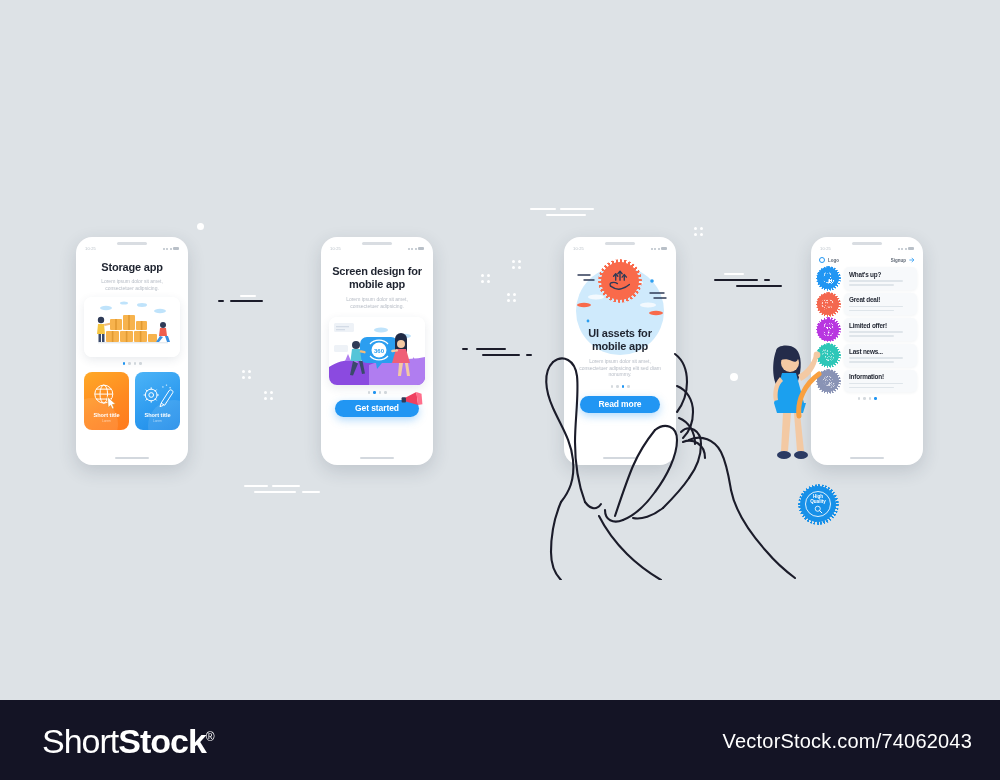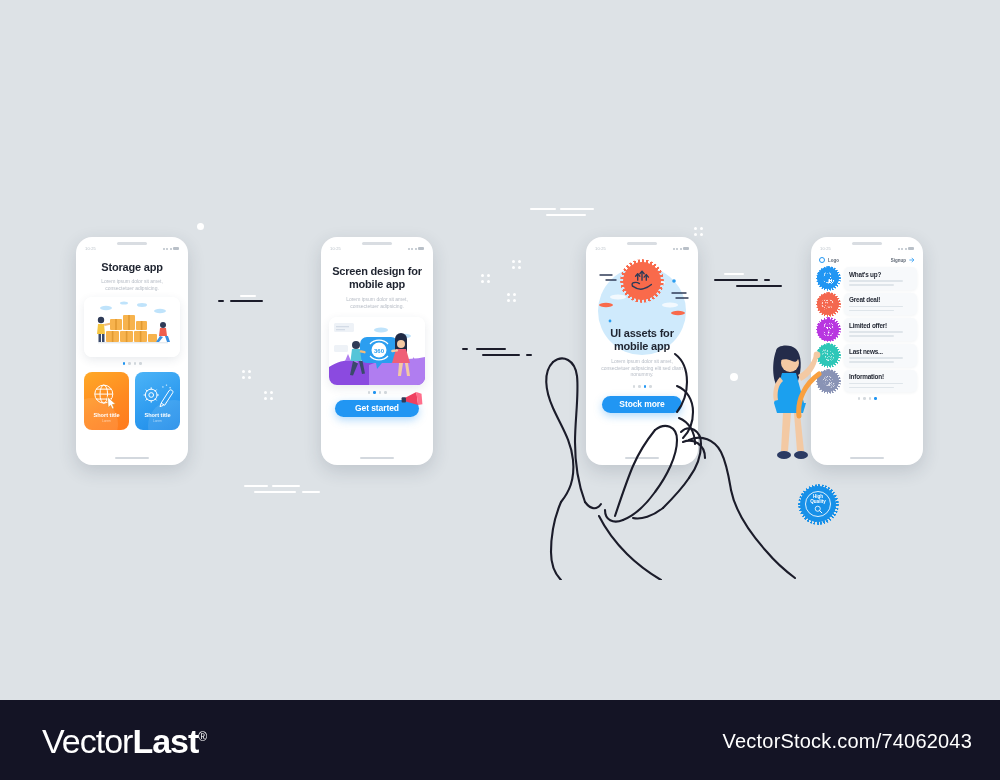--- a/index.html
+++ b/index.html
@@ -429,21 +429,21 @@
         <svg viewBox="0 0 30 22" width="26" height="20" style="position:absolute;right:-6px;top:-11px;">
           <path d="M6 10 L20 3 L22 18 L8 14z" fill="#ef4060"></path>
           <path d="M20 3 L26 5 L27 17 L22 18z" fill="#ff6f8c"></path>
           <rect x="3" y="9" width="5" height="6" rx="1" fill="#2f3b57"></rect>
         </svg>
       </div>
     </div>
     <div class="homebar"></div>
   </div>
 
-  <div class="phone" style="left:586px;top:237px;">
+  <div class="phone" style="left:564px;top:237px;">
     <div class="notch"></div>
     <div class="statusbar">
       <span>10:25</span>
       <span class="sb-icons">
           <i></i>
           <i></i>
           <i></i>
           <i class="batt"></i>
         </span>
     </div>
@@ -498,21 +498,21 @@
 
       <div class="dots" style="margin-top:7px;position:relative;">
         <i></i>
           <i></i>
           <i class="on"></i>
           <i></i>
       </div>
 
       <div style="margin:8px 16px 0;position:relative;">
         <div class="btn-pill" style="height:17px;font-size:8.5px;">
-          <span>Stock more</span>
+          <span>Read more</span>
         </div>
       </div>
     </div>
     <div class="homebar"></div>
   </div>
 
   <div class="phone" style="left:811px;top:237px;">
     <div class="notch"></div>
     <div class="statusbar">
       <span>10:25</span>
@@ -685,18 +685,18 @@
         <svg width="9" height="9" viewBox="0 0 12 12" style="margin-top:.5px;">
           <circle cx="5" cy="5" r="3.4" fill="none" stroke="#fff" stroke-width="1.1"></circle>
           <line x1="7.6" y1="7.6" x2="10.5" y2="10.5" stroke="#fff" stroke-width="1.3" stroke-linecap="round"></line>
         </svg>
       </div>
     </div>
   </div>
 
   <div id="footer">
     <div id="wm-logo">
-      <span class="thin">Vector</span><span class="bold">Last</span><sup>®</sup>
+      <span class="thin">Short</span><span class="bold">Stock</span><sup>®</sup>
     </div>
     <div id="wm-url">VectorStock.com/74062043</div>
   </div>
 
 </div>
 
 </body></html>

**The task**
Search the entries for the word "phone". Copy every line where it occurs.

**Result of the exercise**
-  <div class="phone" style="left:586px;top:237px;">
+  <div class="phone" style="left:564px;top:237px;">
   <div class="phone" style="left:811px;top:237px;">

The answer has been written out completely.